■ EXERCISE:
Every entry is to be returned unchanged, and no picture is to be included.

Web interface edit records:

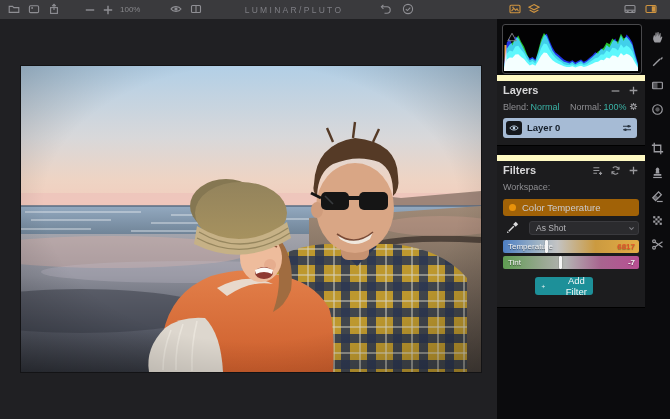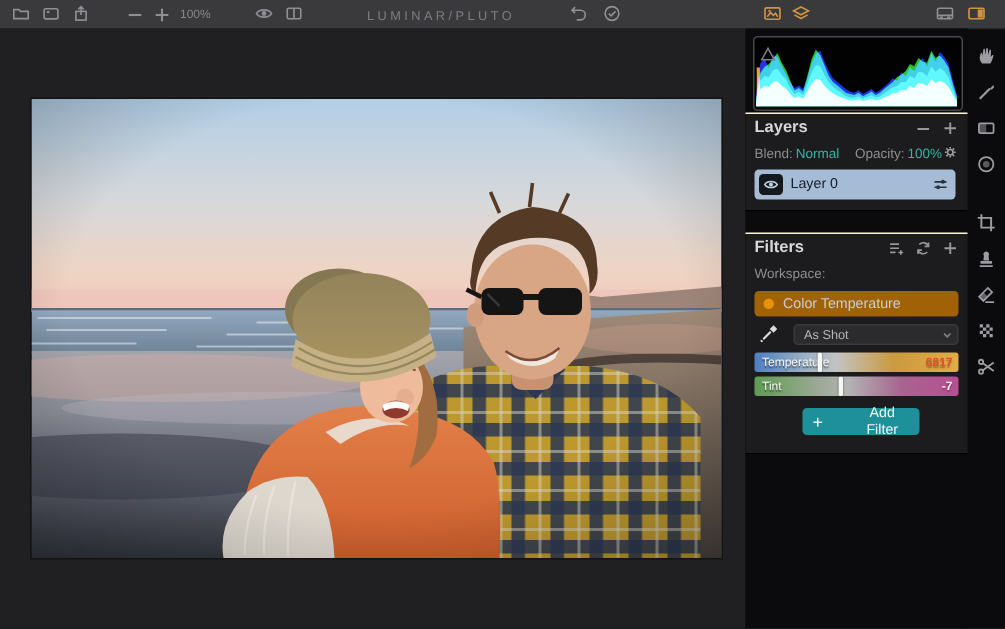"Layers" .section { border-top: 1px solid #fef9c3 -> 6px solid #fef9c3 }
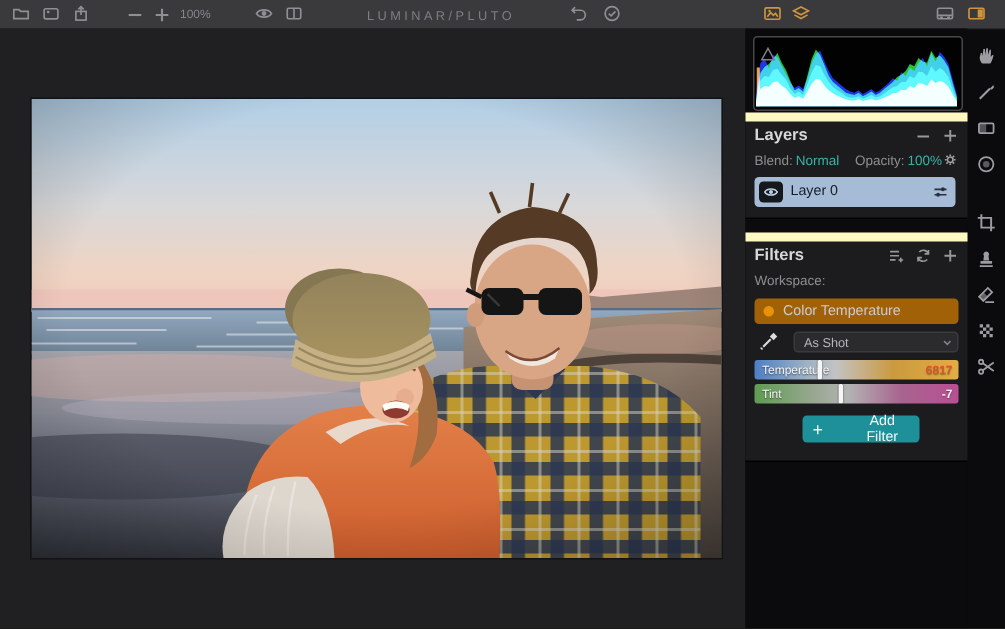"Opacity:" span.lbl { text: Opacity -> Normal }
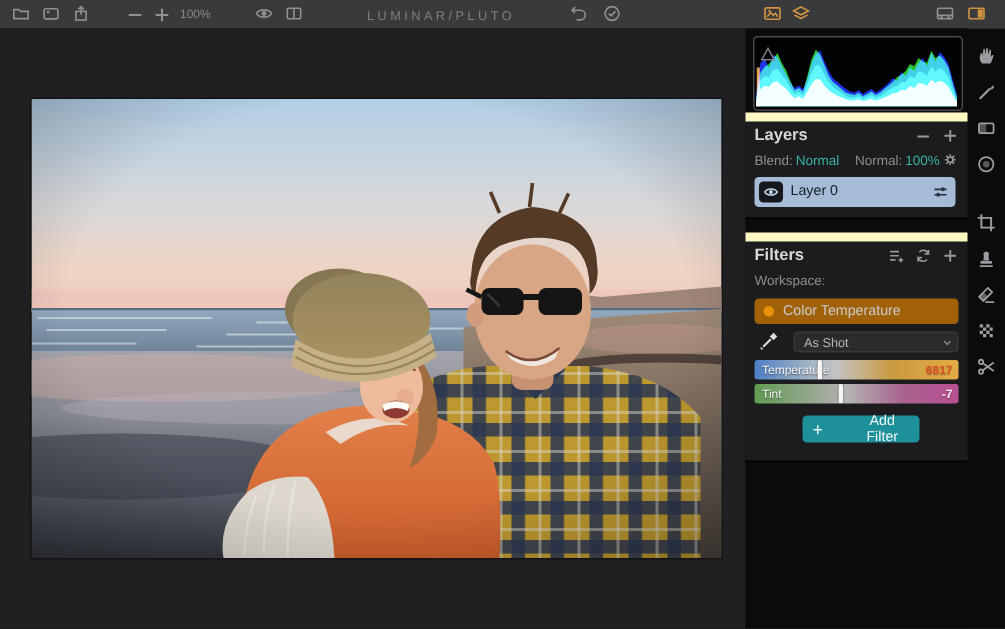"Layer 0" .layer-label { font-weight: normal -> bold }
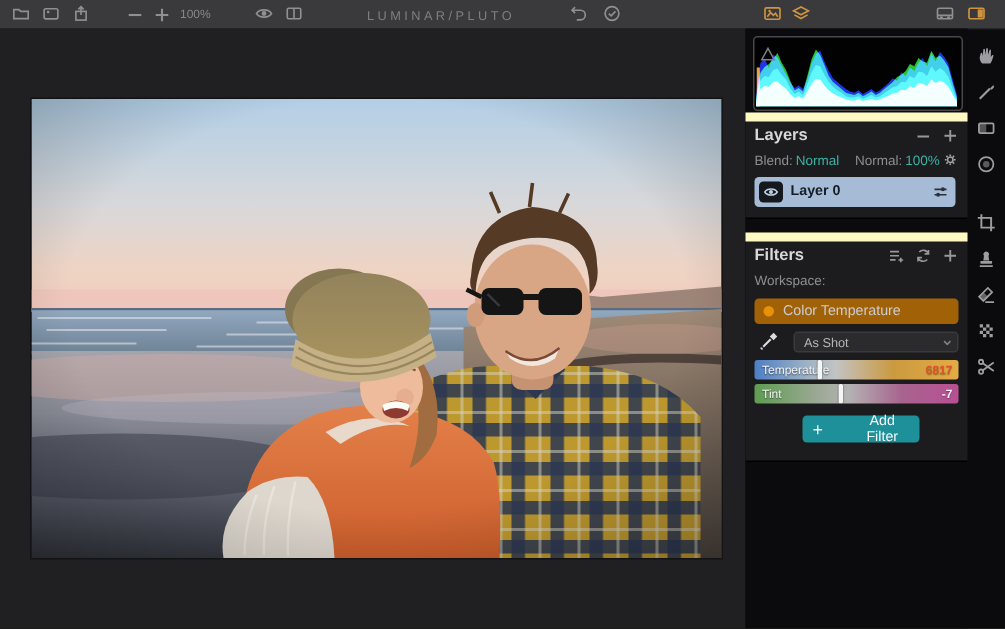"Add Filter" .add-filter { width: 78px -> 58px }
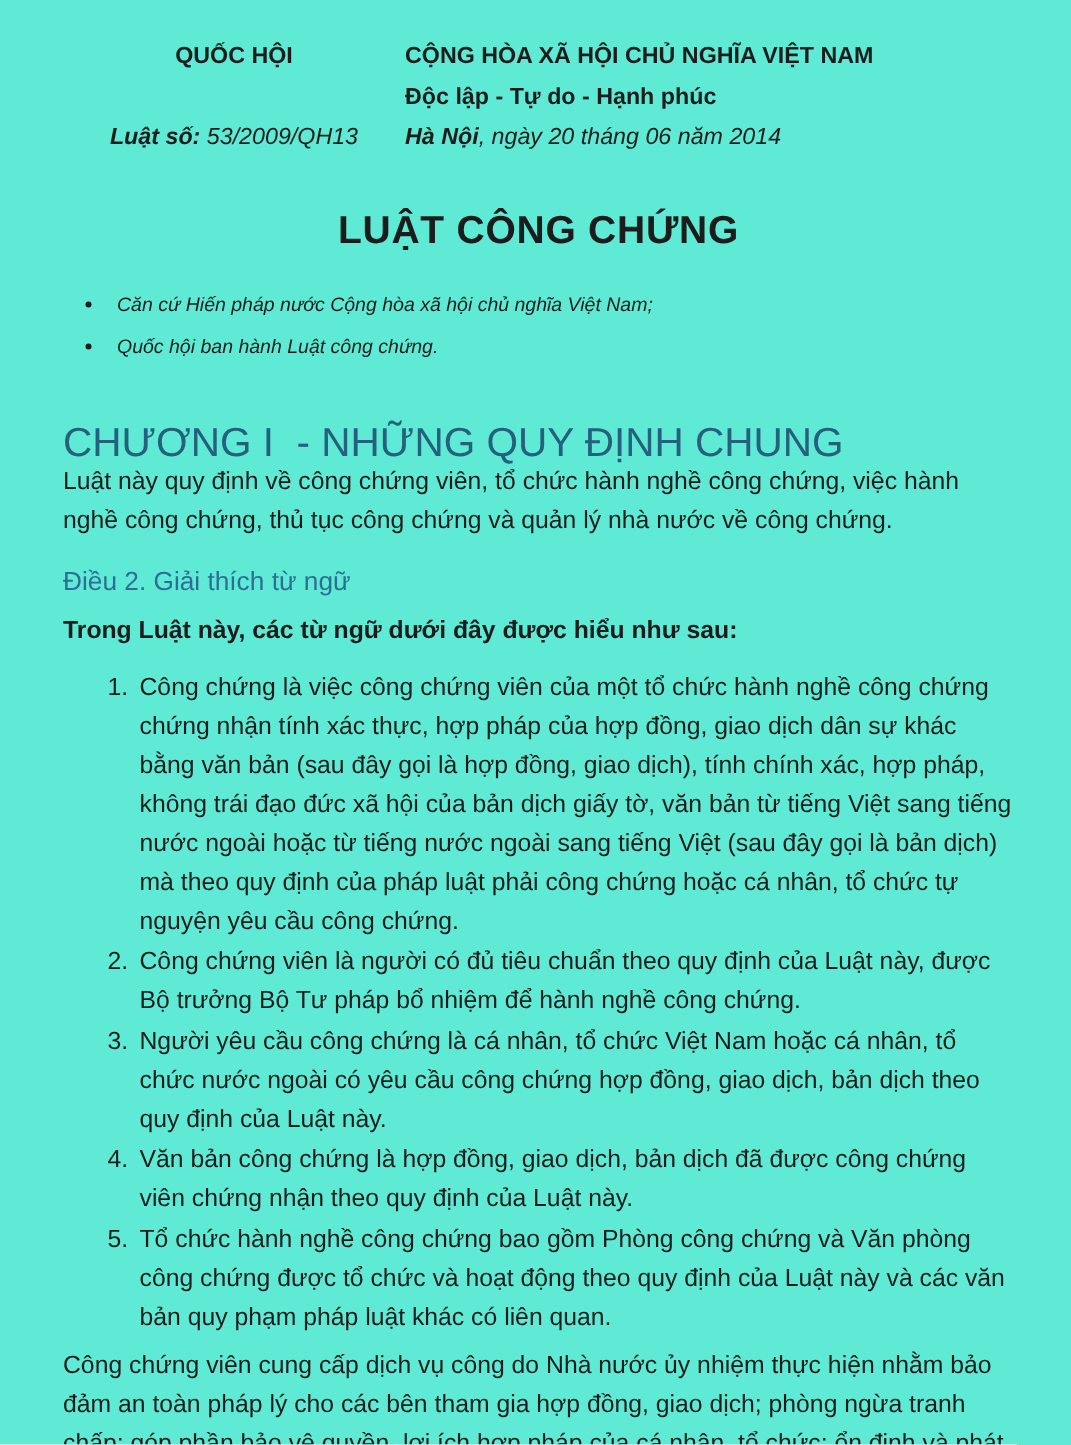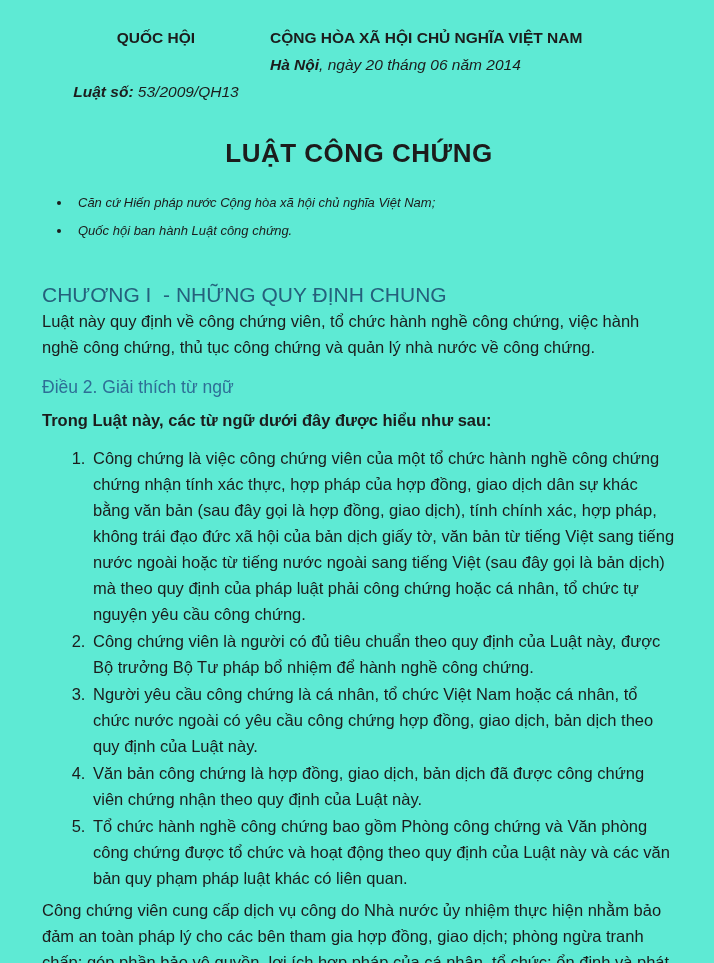"Độc lập - Tự do" div.bold { html: none -> <div>Độc lập - Tự do - Hạnh phúc</div> }
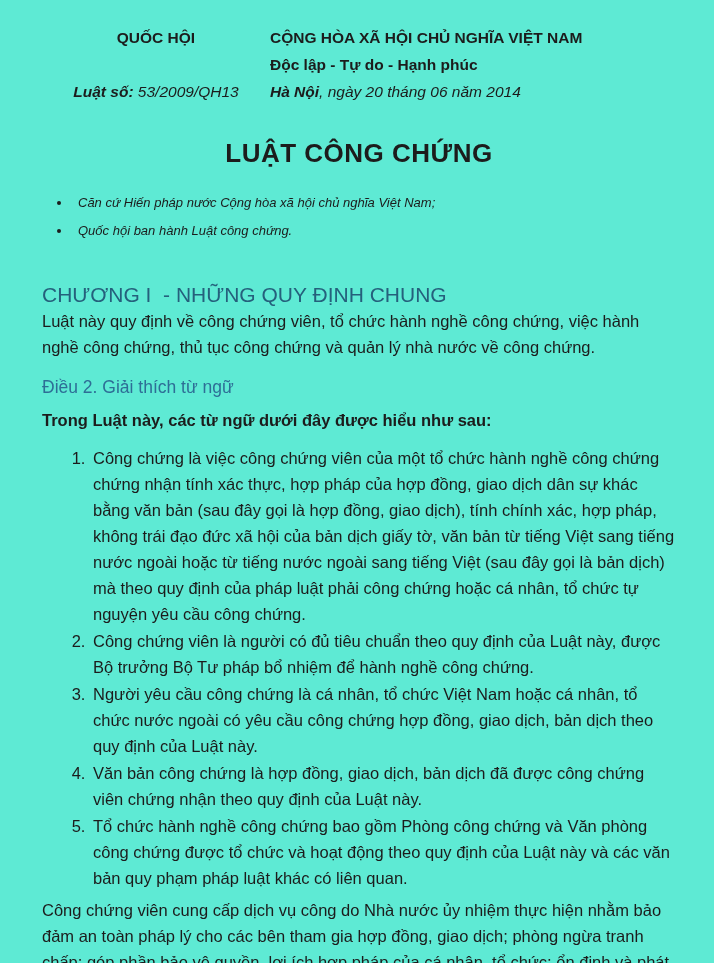"CHƯƠNG I - NHỮNG QUY" .chapter-heading { font-size: 21px -> 27px }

■ ANSWER TO THE PROBLEM:
"Layers" .section { border-top: 1px solid #fef9c3 -> 6px solid #fef9c3 }
"Opacity:" span.lbl { text: Opacity -> Normal }
"Layer 0" .layer-label { font-weight: normal -> bold }
"Add Filter" .add-filter { width: 78px -> 58px }
"Độc lập - Tự do" div.bold { html: none -> <div>Độc lập - Tự do - Hạnh phúc</div> }
"CHƯƠNG I - NHỮNG QUY" .chapter-heading { font-size: 21px -> 27px }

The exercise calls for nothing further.